• **Exercise materials**:
========

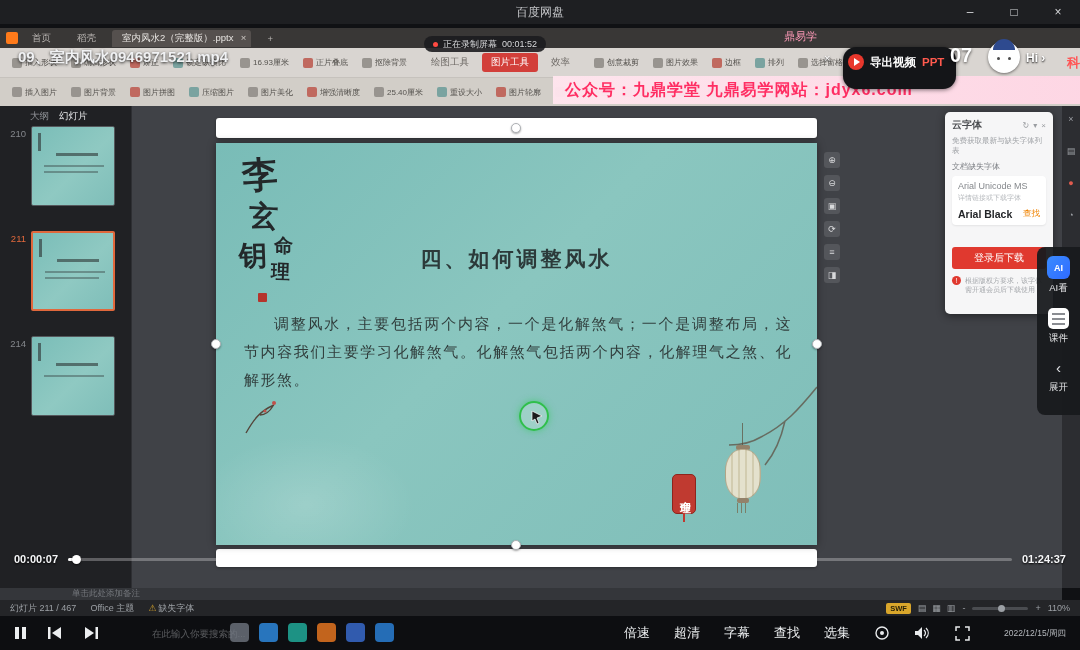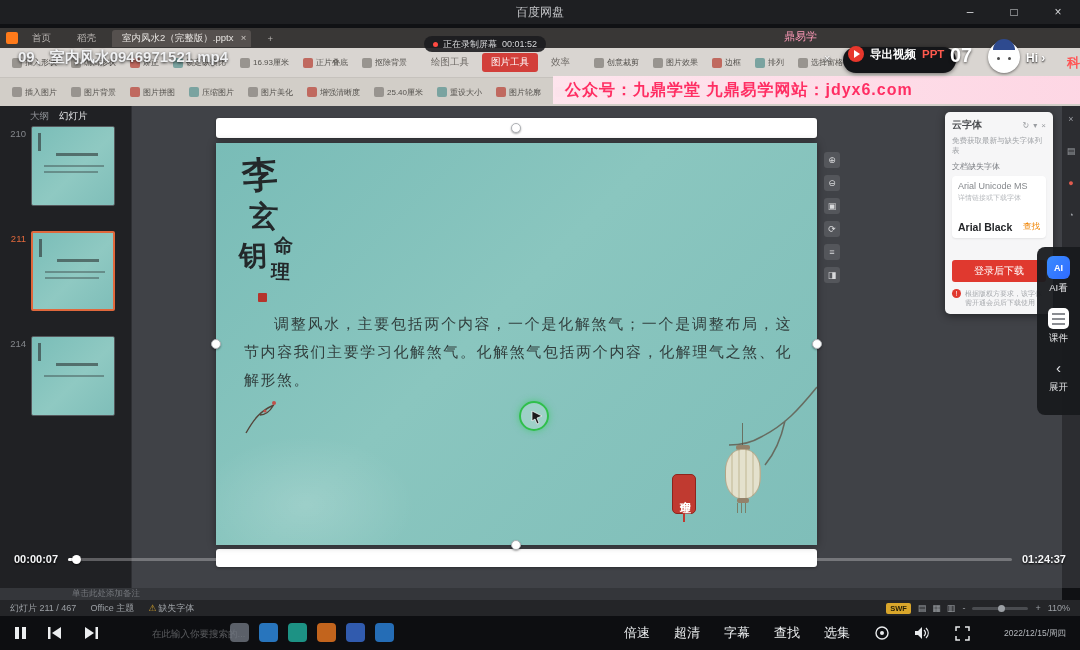--- a/index.html
+++ b/index.html
@@ -44,7 +44,7 @@
   .video-title{position:absolute;top:24px;left:18px;z-index:9;font-size:15px;font-weight:bold;color:#f0f1f3;text-shadow:0 1px 3px rgba(0,0,0,.85);}
   .promo-frag{position:absolute;top:5px;left:784px;z-index:8;font-size:11px;color:#ff9ab8;}
   .pill-close{position:absolute;top:28px;left:824px;z-index:9;color:#fff;font-size:11px;text-shadow:0 1px 2px #000;}
-  .export-pill{position:absolute;top:23px;left:843px;height:26px;z-index:9;background:#141518;border-radius:13px;display:flex;align-items:center;gap:6px;padding:0 12px 12px 5px;box-shadow:0 1px 4px rgba(0,0,0,.5);}
+  .export-pill{position:absolute;top:23px;left:843px;height:42px;z-index:9;background:#141518;border-radius:13px;display:flex;align-items:center;gap:6px;padding:0 12px 12px 5px;box-shadow:0 1px 4px rgba(0,0,0,.5);}
   .export-ic{width:16px;height:16px;border-radius:50%;background:#e8372c;display:flex;align-items:center;justify-content:center;}
   .export-ic i{display:block;width:0;height:0;border-left:6px solid #fff;border-top:4px solid transparent;border-bottom:4px solid transparent;margin-left:2px;}
   .export-pill .t1{font-size:11.5px;color:#fff;font-weight:bold;}

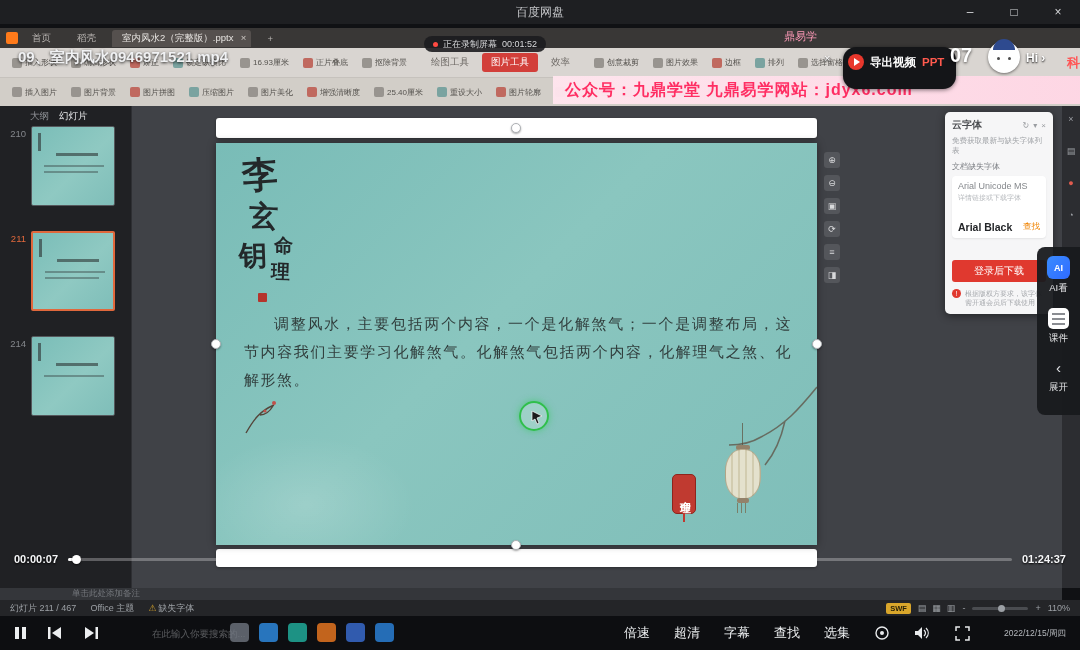--- a/index.html
+++ b/index.html
@@ -122,7 +122,7 @@
   .fp-card{background:#fff;border-radius:4px;margin-top:4px;padding:5px 6px;box-shadow:0 1px 2px rgba(0,0,0,.08);}
   .fp-f1{font-size:9px;color:#85888c;}
   .fp-f1d{font-size:7px;color:#b5b8bc;margin-top:2px;}
-  .fp-row{display:flex;align-items:flex-start;margin-top:18px;}
+  .fp-row{display:flex;align-items:flex-start;margin-top:5px;}
   .fp-f2{font-size:10.5px;font-weight:bold;color:#232528;}
   .fp-act{margin-left:auto;font-size:8.5px;color:#f08300;}
   .fp-btn{margin-top:22px;height:22px;background:#e0392f;border-radius:3px;color:#fff;font-size:10px;display:flex;align-items:center;justify-content:center;}

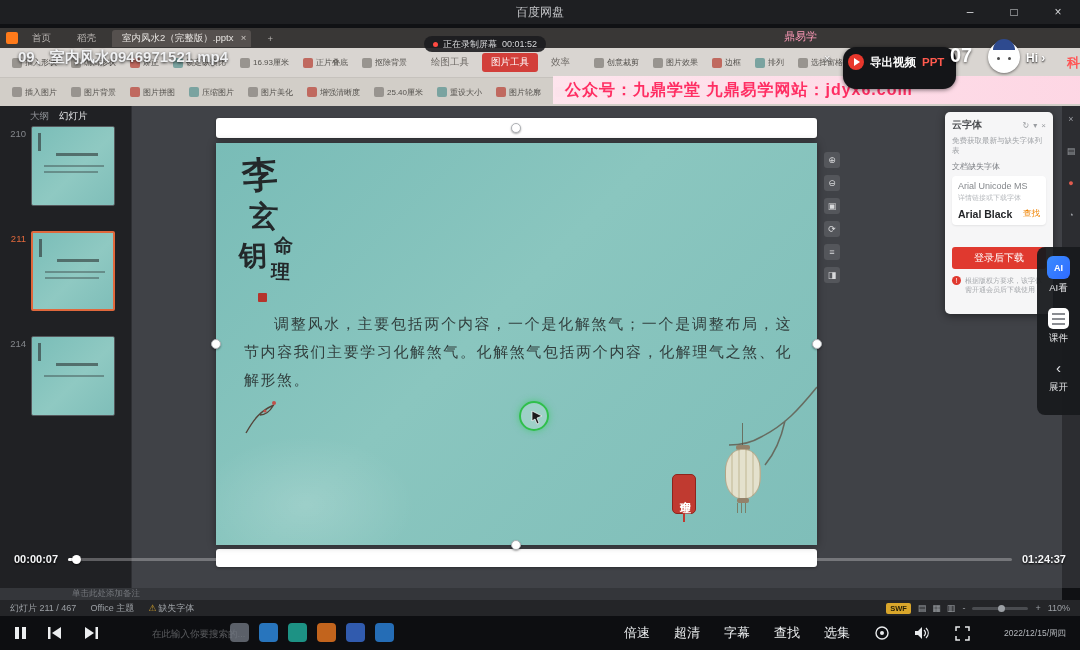--- a/index.html
+++ b/index.html
@@ -398,6 +398,7 @@
           <circle cx="34" cy="14" r="2" fill="#c0504a"></circle>
             <circle cx="25" cy="22" r="1.6" fill="#c0504a"></circle>
         </svg>
+        <div class="slide-title">四、如何调整风水</div>
         <div class="slide-body">调整风水，主要包括两个内容，一个是化解煞气；一个是调整布局，这节内容我们主要学习化解煞气。化解煞气包括两个内容，化解理气之煞、化解形煞。</div>
         <div class="cursor-ring">
           <svg width="13" height="14">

========

• **Assignment**: From the first line to the last, write out the data exactly, dropping any pictures.

• **Task output**:
--- a/index.html
+++ b/index.html
@@ -44,7 +44,7 @@
   .video-title{position:absolute;top:24px;left:18px;z-index:9;font-size:15px;font-weight:bold;color:#f0f1f3;text-shadow:0 1px 3px rgba(0,0,0,.85);}
   .promo-frag{position:absolute;top:5px;left:784px;z-index:8;font-size:11px;color:#ff9ab8;}
   .pill-close{position:absolute;top:28px;left:824px;z-index:9;color:#fff;font-size:11px;text-shadow:0 1px 2px #000;}
-  .export-pill{position:absolute;top:23px;left:843px;height:26px;z-index:9;background:#141518;border-radius:13px;display:flex;align-items:center;gap:6px;padding:0 12px 12px 5px;box-shadow:0 1px 4px rgba(0,0,0,.5);}
+  .export-pill{position:absolute;top:23px;left:843px;height:42px;z-index:9;background:#141518;border-radius:13px;display:flex;align-items:center;gap:6px;padding:0 12px 12px 5px;box-shadow:0 1px 4px rgba(0,0,0,.5);}
   .export-ic{width:16px;height:16px;border-radius:50%;background:#e8372c;display:flex;align-items:center;justify-content:center;}
   .export-ic i{display:block;width:0;height:0;border-left:6px solid #fff;border-top:4px solid transparent;border-bottom:4px solid transparent;margin-left:2px;}
   .export-pill .t1{font-size:11.5px;color:#fff;font-weight:bold;}

--- a/index.html
+++ b/index.html
@@ -122,7 +122,7 @@
   .fp-card{background:#fff;border-radius:4px;margin-top:4px;padding:5px 6px;box-shadow:0 1px 2px rgba(0,0,0,.08);}
   .fp-f1{font-size:9px;color:#85888c;}
   .fp-f1d{font-size:7px;color:#b5b8bc;margin-top:2px;}
-  .fp-row{display:flex;align-items:flex-start;margin-top:18px;}
+  .fp-row{display:flex;align-items:flex-start;margin-top:5px;}
   .fp-f2{font-size:10.5px;font-weight:bold;color:#232528;}
   .fp-act{margin-left:auto;font-size:8.5px;color:#f08300;}
   .fp-btn{margin-top:22px;height:22px;background:#e0392f;border-radius:3px;color:#fff;font-size:10px;display:flex;align-items:center;justify-content:center;}

--- a/index.html
+++ b/index.html
@@ -398,6 +398,7 @@
           <circle cx="34" cy="14" r="2" fill="#c0504a"></circle>
             <circle cx="25" cy="22" r="1.6" fill="#c0504a"></circle>
         </svg>
+        <div class="slide-title">四、如何调整风水</div>
         <div class="slide-body">调整风水，主要包括两个内容，一个是化解煞气；一个是调整布局，这节内容我们主要学习化解煞气。化解煞气包括两个内容，化解理气之煞、化解形煞。</div>
         <div class="cursor-ring">
           <svg width="13" height="14">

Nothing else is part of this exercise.